Furthermore, As I pointed out earlier, it is important to appreciate the fact that the first Christian city-churches were based upon the old Jewish synagogue system that preceded them (e.g. Acts 18:7-8). And, while these synagogues clearly possessed "colleges of presbyters" who acted as a governing body for a particular Jewish community, they ALSO always possessed a "leading presbyter" (e.g. a "chief rabbi"), who was the president and spiritual father of the Jewish community. And it was no different for the earliest city-churches, in which this leading Christian presbyter would eventually be called "the bishop." However, as we've also seen, it was not a common 1st Century semantic to separate this leading presbyter (the "bishop") from his associate presbyters in the city-church, but to speak of them as one body ("the presbyters") instead. This semantic comes directly from the Jewish practice that preceded the city-churches; and it can be most clearly illustrated in the case of Jerusalem itself.
For example Shortly after Paul arrives in Rome, he meets with the local Jewish leaders in Acts 28:17-22. One of the reasons for this meeting is that Paul wishes to discover whether or not the Sanhedrin (the Jerusalem authority that condemned him) has sent an accusation to the local Jewish community (or the imperial court) denouncing Paul. Yet, in response, the Jews of Rome tell him:
"We have received no letters **from Judea** about you, nor have any of our brothers arrived with a damaging report or rumor about you." (v.21)
Notice here how these Jews merely say "from Judea," when they really mean the Sanhedrin presided over by the High Priest. For example, in the Sanhedrin trial that preceded all this (Acts 23:1-5), Paul curses the High Priest without knowing it, and then is forced to apologize because, as he says, "It is written, 'You shall not curse the ruler of your people.'" What's more, in Acts 28:21, the Roman Jews speak of "letters" from "Judea." Yet, these are clearly the same kind of "letters" issued directly by the High Priest (as is clearly stated in Acts 9:1-2) for the **authoritative** condemnation of heretics. So, if the Jews of Rome can merely say "Judea," when what they really mean is the Jerusalem Sanhedrin presided over by the High Priest, why can't Ignatius of Antioch or some other early patristic document merely refer to the "church of Rome" or to its "presbyters," with the Roman bishop being understood to be an organic part of this? It is this historical context and early Christian semantic that Mr. White possesses no appreciation for or at least pretends not to.

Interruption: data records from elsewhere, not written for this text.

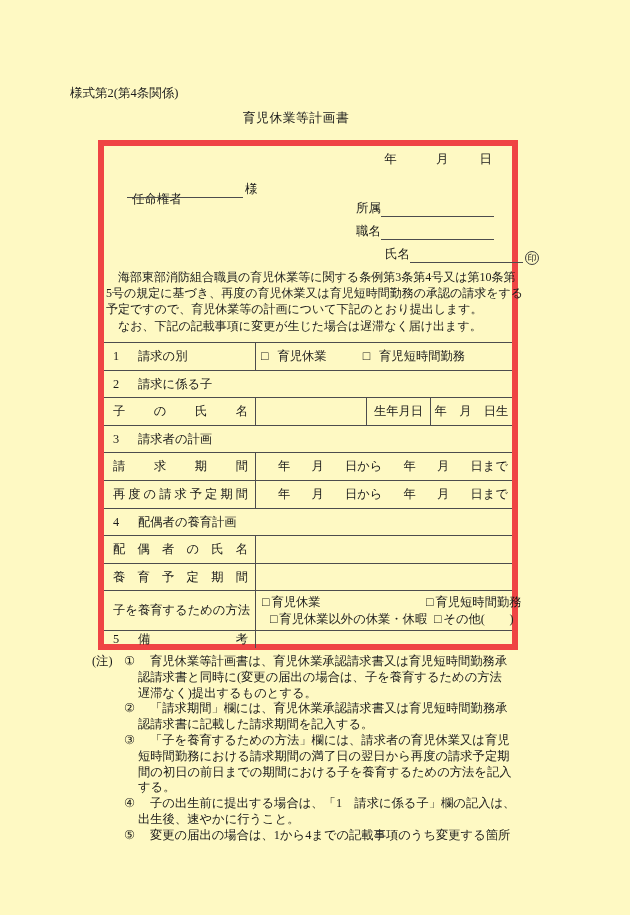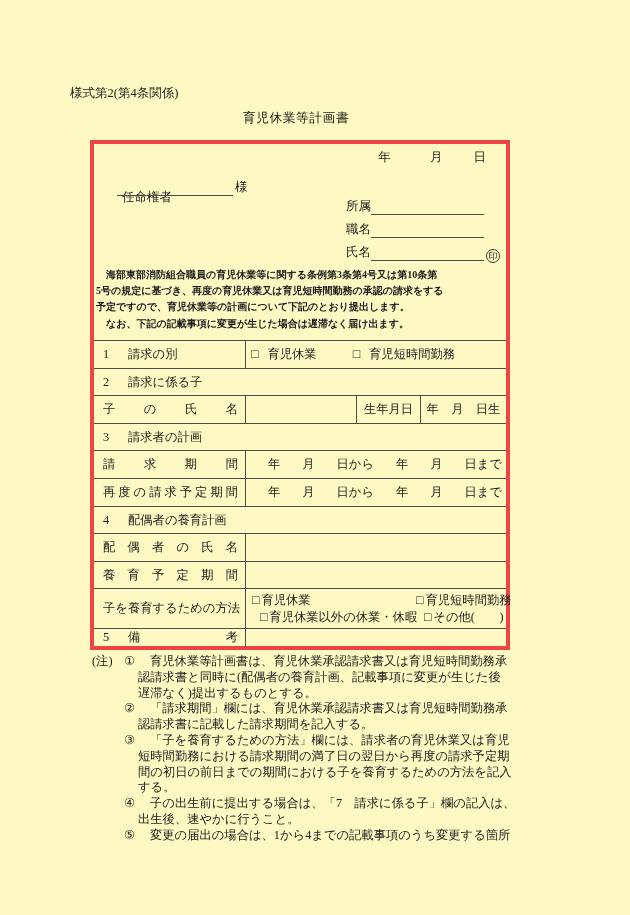"年 月 日" .form-box { border: 4px solid #ef4444 -> 6px solid #ef4444; left: 90px -> 98px }
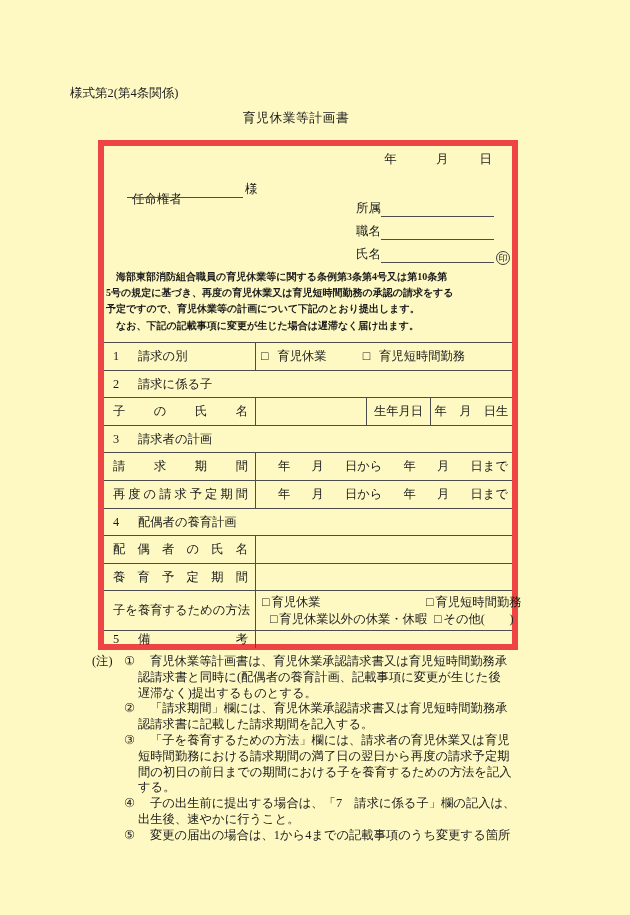"氏名" div.srow { margin-left: none -> 29px }
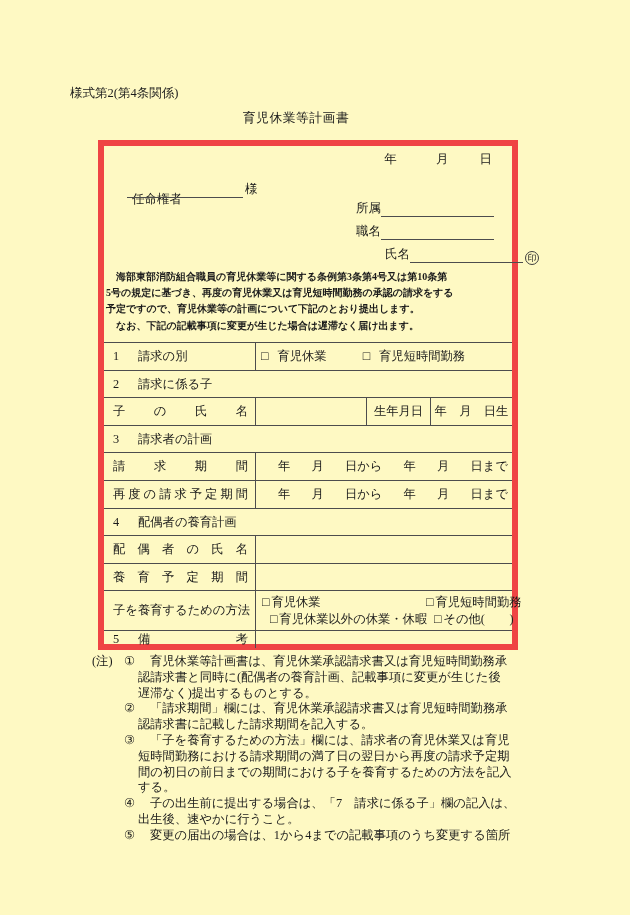"海部東部消防組合職員の育児休業等に関する条例第3条第4号又は第10条第" .intro { font-size: 10px -> 12px; font-weight: bold -> none }
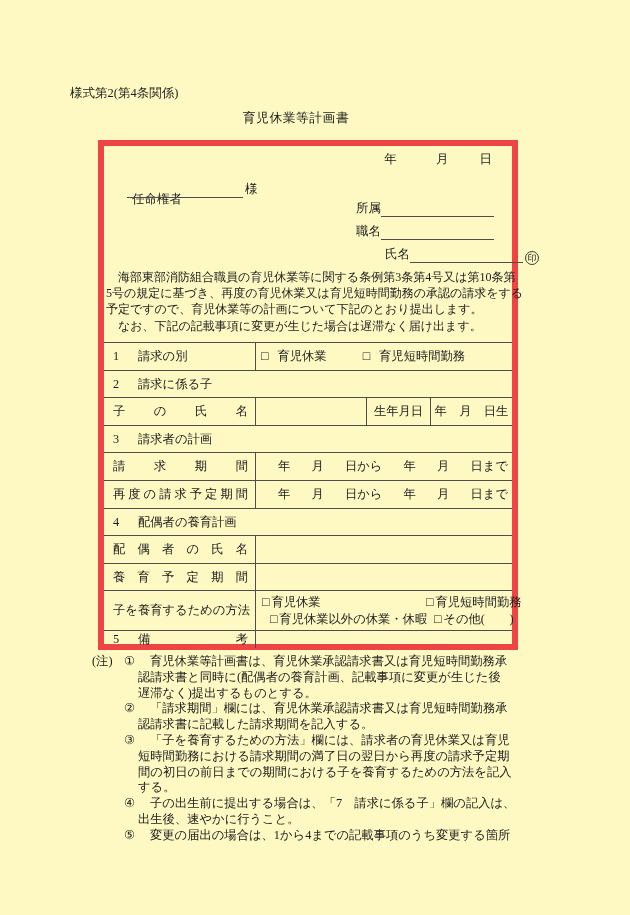"認請求書と同時に(配偶者の養育計画、記載事項に変更が生じた後" div.nline { text: 配偶者の養育計画、記載事項に変更が生じた後 -> 変更の届出の場合は、子を養育するための方法 }
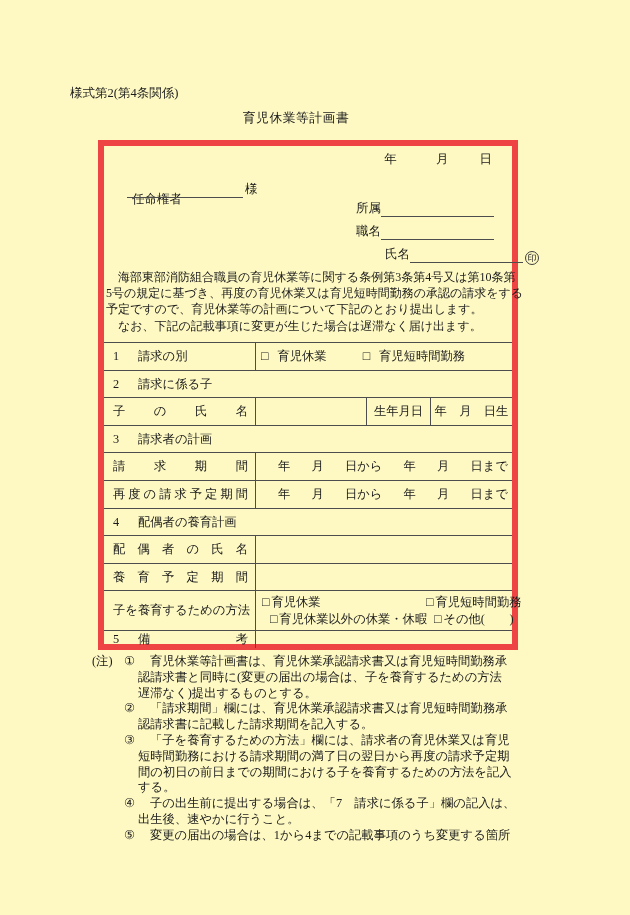"子の出生前に提出する場合は、「7 請求に係る子」欄の記入は、" div.nline { text: 7 -> 1 }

Lastly, As Mr. White well knows, St. Ireneaus of Lyon (a disciple of St. Polycarp), along with several other 2nd Century fathers, spoke extensively on the necessity of monarchial bishops. Ireneaus himself holds up the monarchial bishop as a safeguard against the countless (Gnostic) heresies threatening the Church at this time, and even presents us with lists tracing one-man succession from the Apostles to the reigning monarchial bishops of his own day. The reason he bothered to do this was to demolish the Gnostic claim that the Apostles imparted "secret knowledge" to some of their followers; and that the Gnostic heresies were part of this "secret knowledge." In this, Ireneaus brilliantly argues that, if the Apostles were to entrust such "secrets" to any of their disciples, it would most certainly have included those to whom they entrusted the care of the city-churches. Yet, as he goes on to point out, none of the succeeding monarchial bishops ever taught anything remotely similar to the Gnostic doctrines; and the succession lists of these bishops (available in all of the 2nd Century city-churches) proves this to be an indisputable fact.